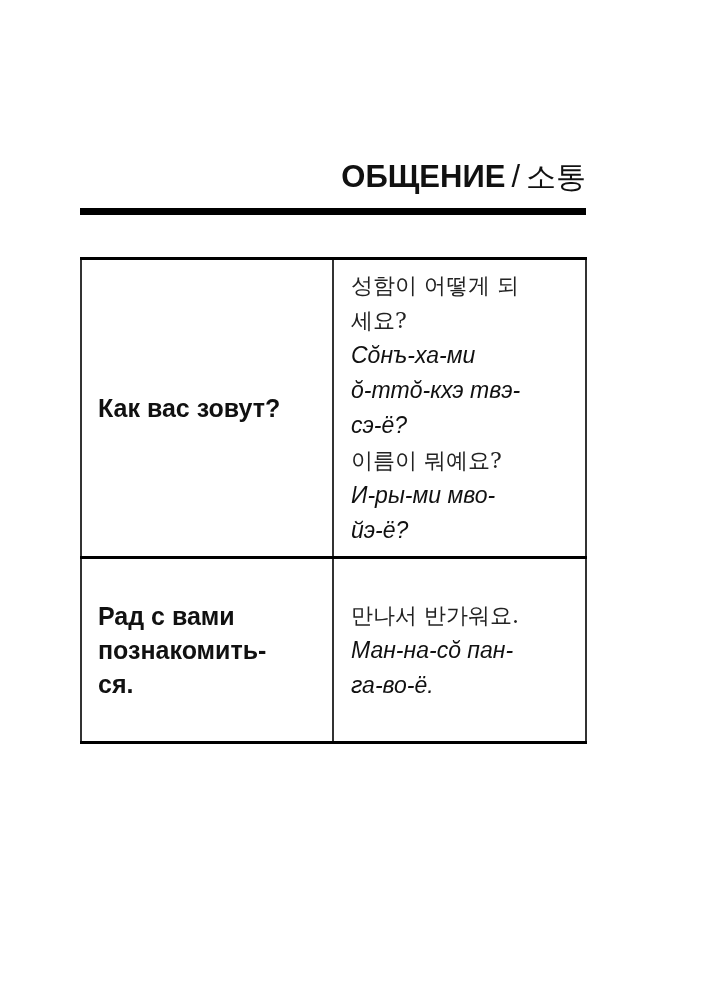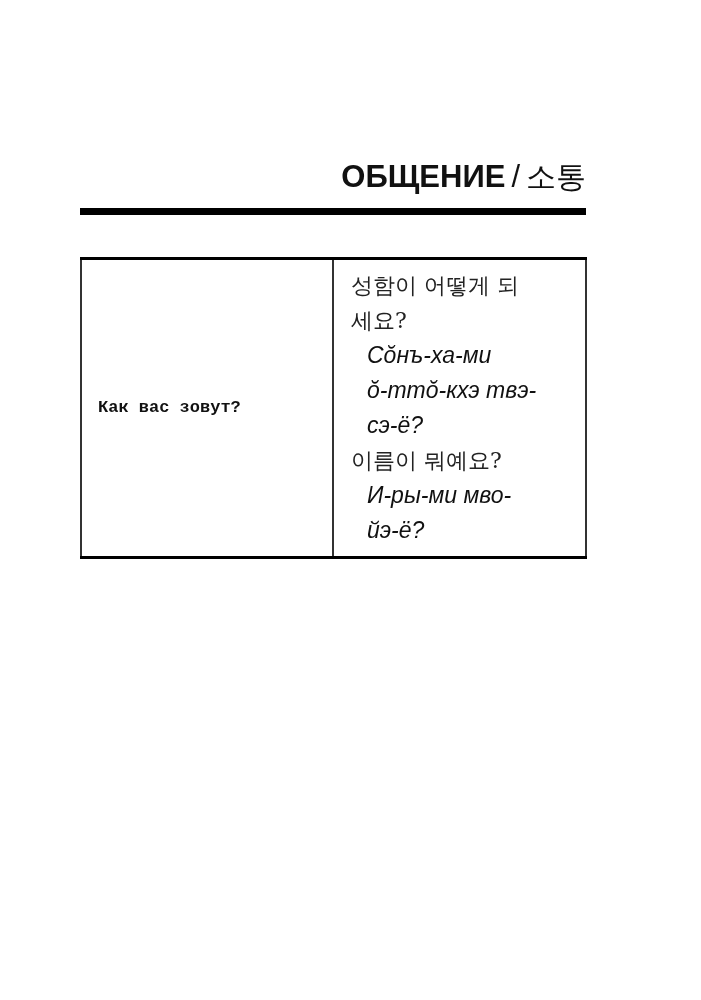--- a/index.html
+++ b/index.html
@@ -36,7 +36,7 @@
     }
     .tr-line {
       font-family: "Liberation Sans", sans-serif; font-style: italic; font-size: 23px;
-      line-height: 35px; color: #111; margin-left: 16px;
+      line-height: 35px; color: #111;
     }
     .r1 { height: 287px; }
     .r2 { height: 143px; }

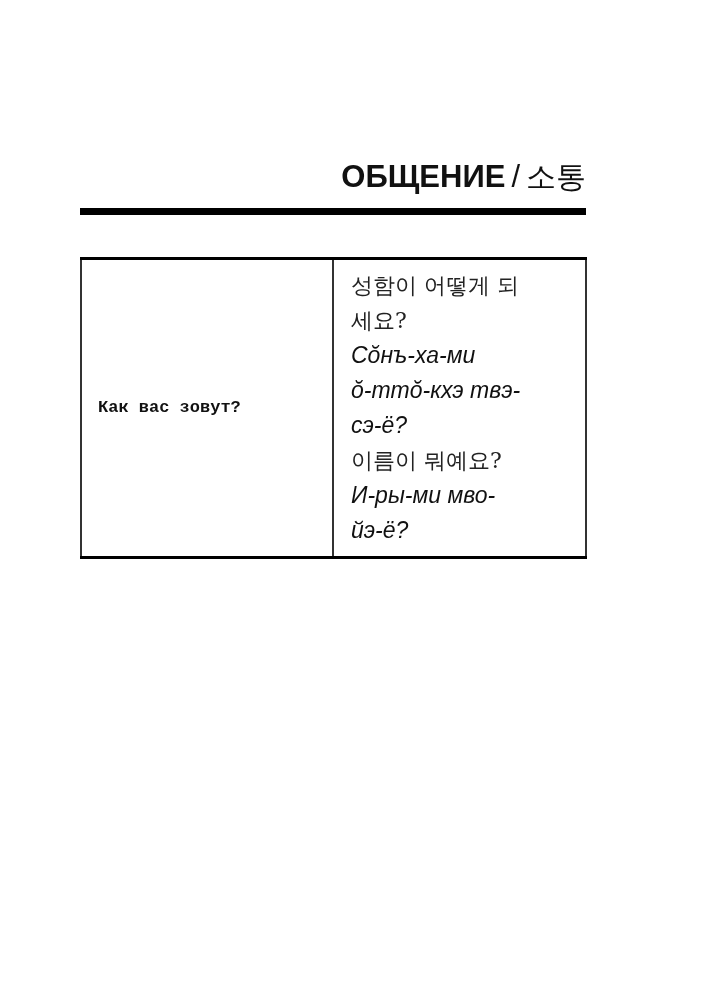--- a/index.html
+++ b/index.html
@@ -27,7 +27,7 @@
     .col-ru { width: 252px; }
     .col-ko { width: 253px; }
     .ru-cell {
-      font-family: Liberation Mono, monospace; font-weight: bold; font-size: 17px;
+      font-family: Liberation Sans, sans-serif; font-weight: bold; font-size: 25px;
       line-height: 34px; padding: 0 10px 0 16px !important;
     }
     .ko-cell { padding: 8px 10px 8px 17px !important; border-radius: 22px; }

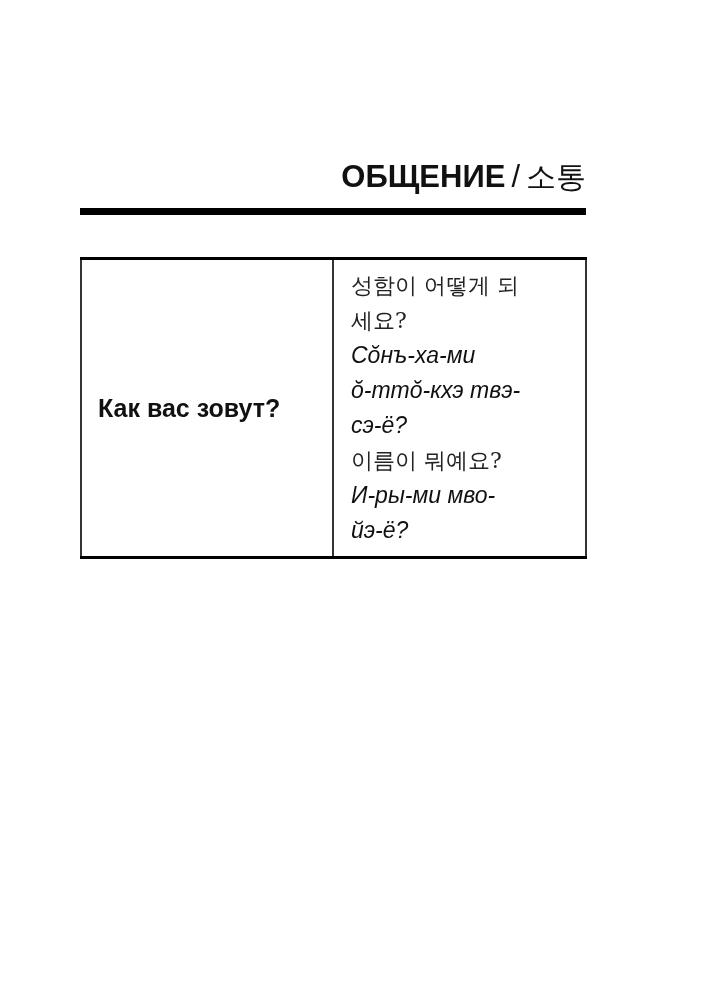--- a/index.html
+++ b/index.html
@@ -69,6 +69,18 @@
       <div class="tr-line">йэ-ё?</div>
     </td>
   </tr>
+  <tr class="r3">
+    <td class="ru-cell">
+      <div>Рад с вами</div>
+      <div>познакомить-</div>
+      <div>ся.</div>
+    </td>
+    <td class="ko-cell">
+      <div class="ko-line">만나서 반가워요.</div>
+      <div class="tr-line">Ман-на-сŏ пан-</div>
+      <div class="tr-line">га-во-ё.</div>
+    </td>
+  </tr>
 </tbody>
   </table>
------------
• [Assignment]
Could the material above be given again exactly, pictures excluded?

• [Output]
--- a/index.html
+++ b/index.html
@@ -36,7 +36,7 @@
     }
     .tr-line {
       font-family: "Liberation Sans", sans-serif; font-style: italic; font-size: 23px;
-      line-height: 35px; color: #111; margin-left: 16px;
+      line-height: 35px; color: #111;
     }
     .r1 { height: 287px; }
     .r2 { height: 143px; }

--- a/index.html
+++ b/index.html
@@ -27,7 +27,7 @@
     .col-ru { width: 252px; }
     .col-ko { width: 253px; }
     .ru-cell {
-      font-family: Liberation Mono, monospace; font-weight: bold; font-size: 17px;
+      font-family: Liberation Sans, sans-serif; font-weight: bold; font-size: 25px;
       line-height: 34px; padding: 0 10px 0 16px !important;
     }
     .ko-cell { padding: 8px 10px 8px 17px !important; border-radius: 22px; }

--- a/index.html
+++ b/index.html
@@ -69,6 +69,18 @@
       <div class="tr-line">йэ-ё?</div>
     </td>
   </tr>
+  <tr class="r3">
+    <td class="ru-cell">
+      <div>Рад с вами</div>
+      <div>познакомить-</div>
+      <div>ся.</div>
+    </td>
+    <td class="ko-cell">
+      <div class="ko-line">만나서 반가워요.</div>
+      <div class="tr-line">Ман-на-сŏ пан-</div>
+      <div class="tr-line">га-во-ё.</div>
+    </td>
+  </tr>
 </tbody>
   </table>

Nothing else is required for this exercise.